The ignition circuit consists of your battery, ignition switch, ignition coil, breaker points, condenser, and spark plug. When your ignition switch is turned in the “start” and “run” position, the “I” or ignition terminal is energized and power flows from the battery through the primary winding of the ignition coil through the points and back to the engine ground. The primary winding of the ignition coil are the two small terminals marked + (positive) and – (negative). A small gauge wire goes from the ignition switch and connects to the + positive terminal of the ignition coil. The breaker points and condenser are both connected to the – (negative) terminal of the ignition coil. Your spark plug cable is connected to the secondary terminal which is the large wire port in the top of the ignition coil. Your spark plug is then connected to the high tension spark plug cable and screwed into your engine’s combustion chamber.
Let’s say you attempt to start your tractor and your starter does not engage. No click of the solenoid, nothing happens at all. Before assuming your starter is bad, grab your DMM and set it to DC Volts. Remove the wire going to the small terminal of your starter solenoid and connect the red probe of your DMM to the wire. Now connect your black probe to a ground. Turn your tractor’s key. Your DMM reads no voltage. This tells you that power is not going from your battery to the solenoid. Next remove the wires from the back of your ignition switch that are connected to the “B” and “S” terminals on your switch. Set your DMM to Continuity and connect your probes to the “B” and “S” terminals of the switch. Turn your tractor’s key and if there is no “beep” you know your ignition switch has a short internally and should be replaced.
A common ground is a path for electricity to flow back to the negative side of the battery. Most systems use the conductive metal on the engine block and tractor frame to lead electricity back to the negative side of the battery.
The charging circuit consists of your battery, ignition switch, rectifier/regulator, and stator.
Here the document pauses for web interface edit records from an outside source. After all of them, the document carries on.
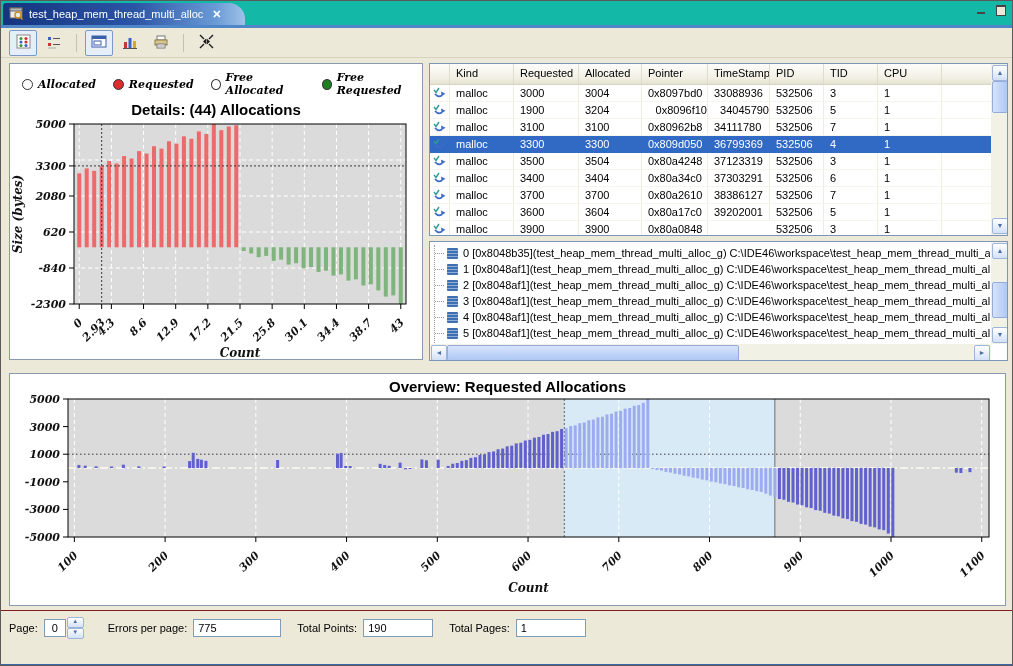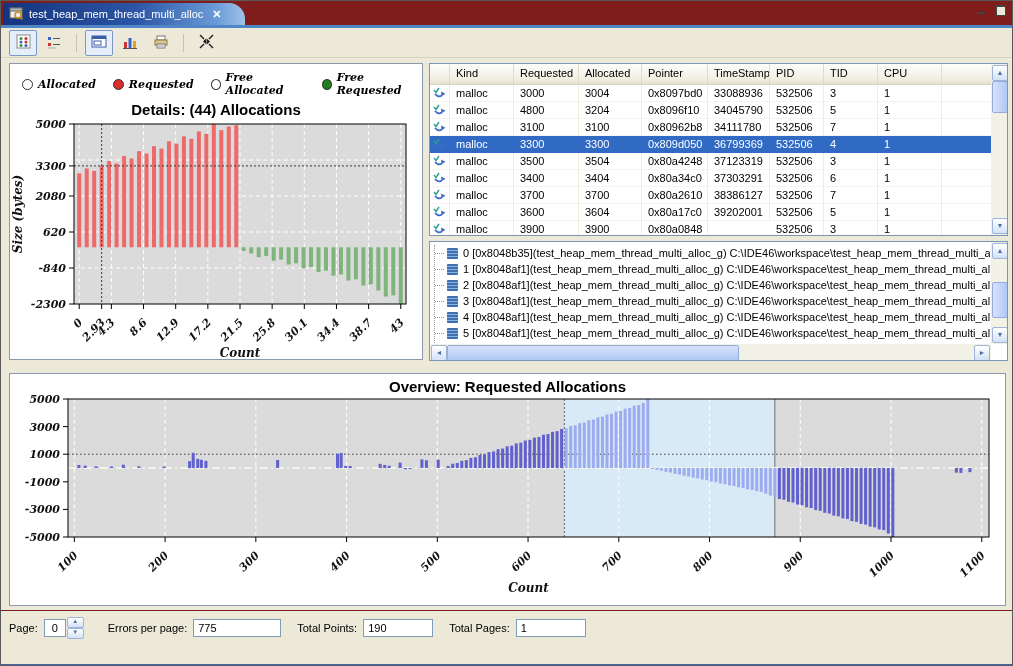"test_heap_mem_thread_multi_alloc" .tabbar { background: #7f1d1d -> #14b8a6 }
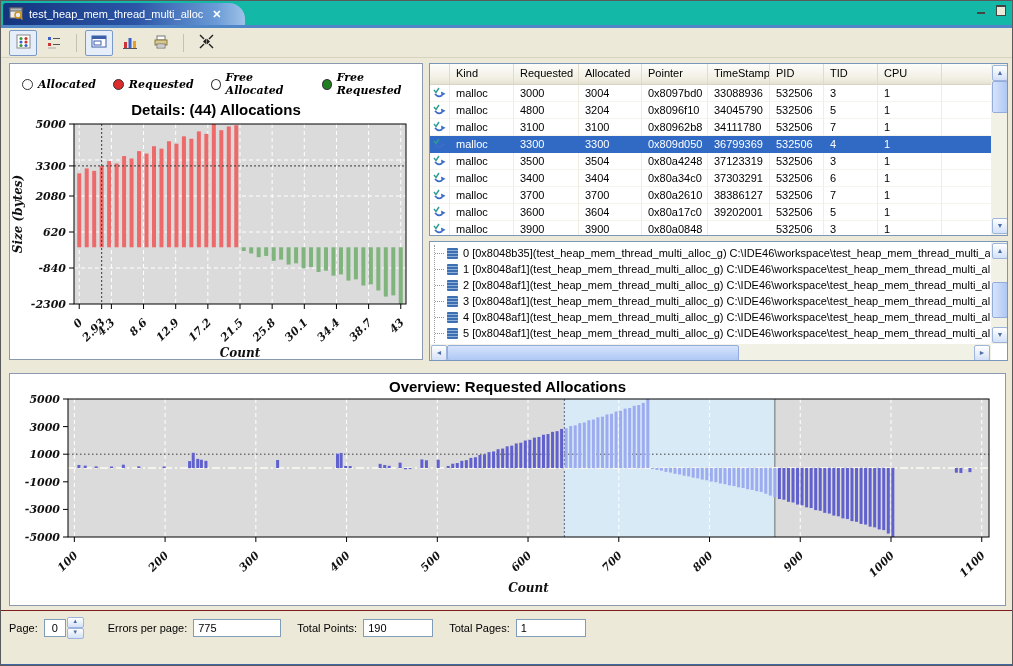"4800" div.tcell { text: 4800 -> 1900 }
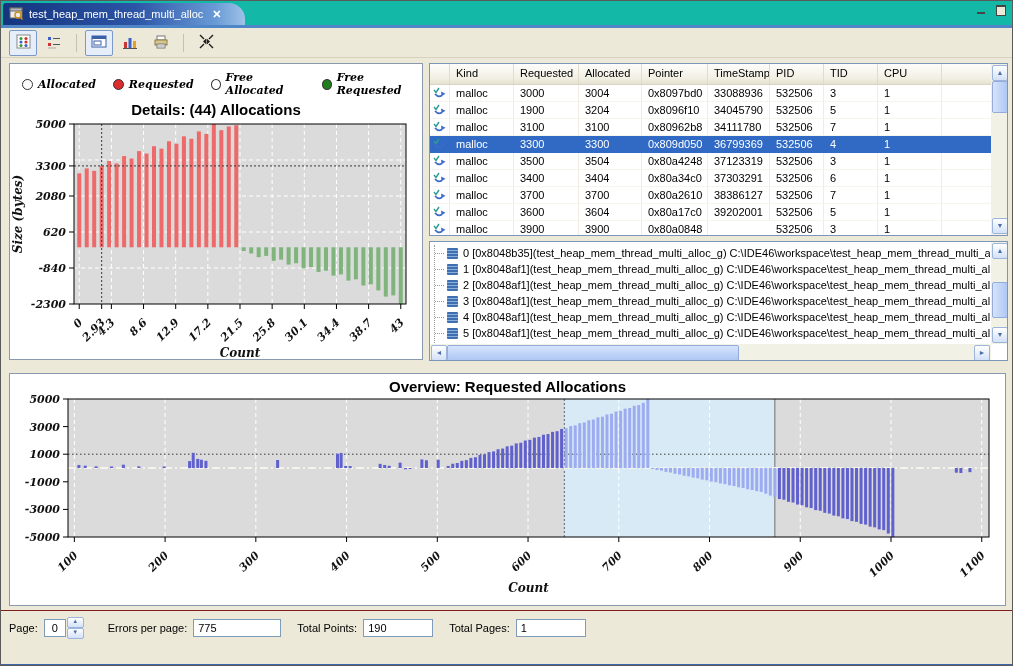"0x8096f10" div.tcell { text-align: none -> right }
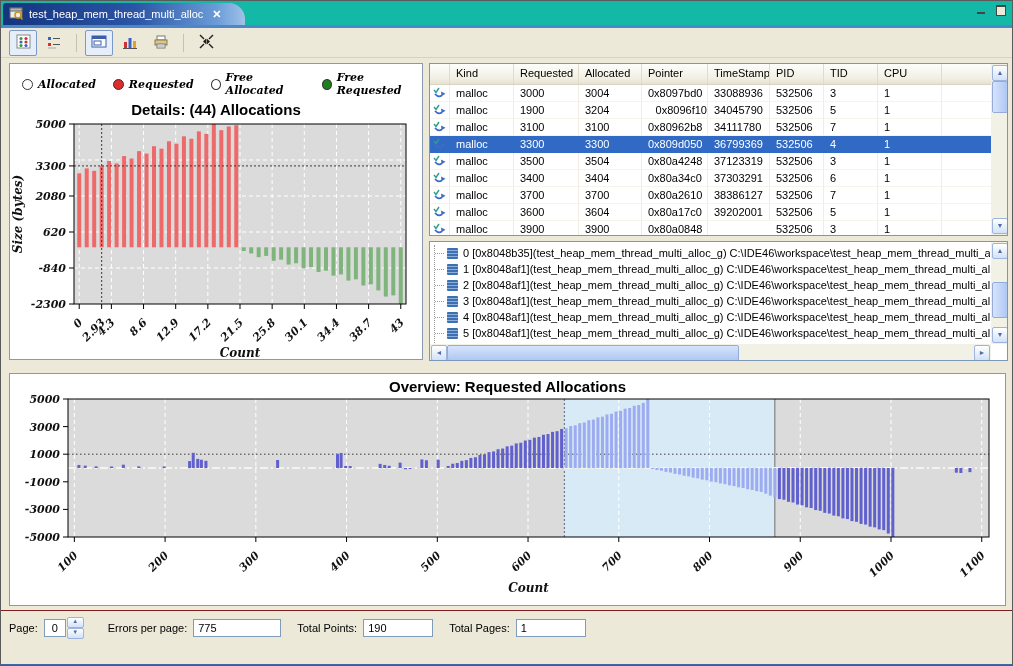"34045790" div.tcell { text-align: none -> right }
When your engine is operating, your stator produces an alternating current by means of electromagnetic induction. This alternating current is fed to your rectifier/regulator by two wires. These two stator wires connect to the AC – and AC + terminals on the rectifier/regulator. The rectifier/regulator converts the alternating current into a direct current and is fed out of it through the terminal marked B+. This wire leads to the “rectifier or R” terminal on your ignition switch. This direct current charges your battery.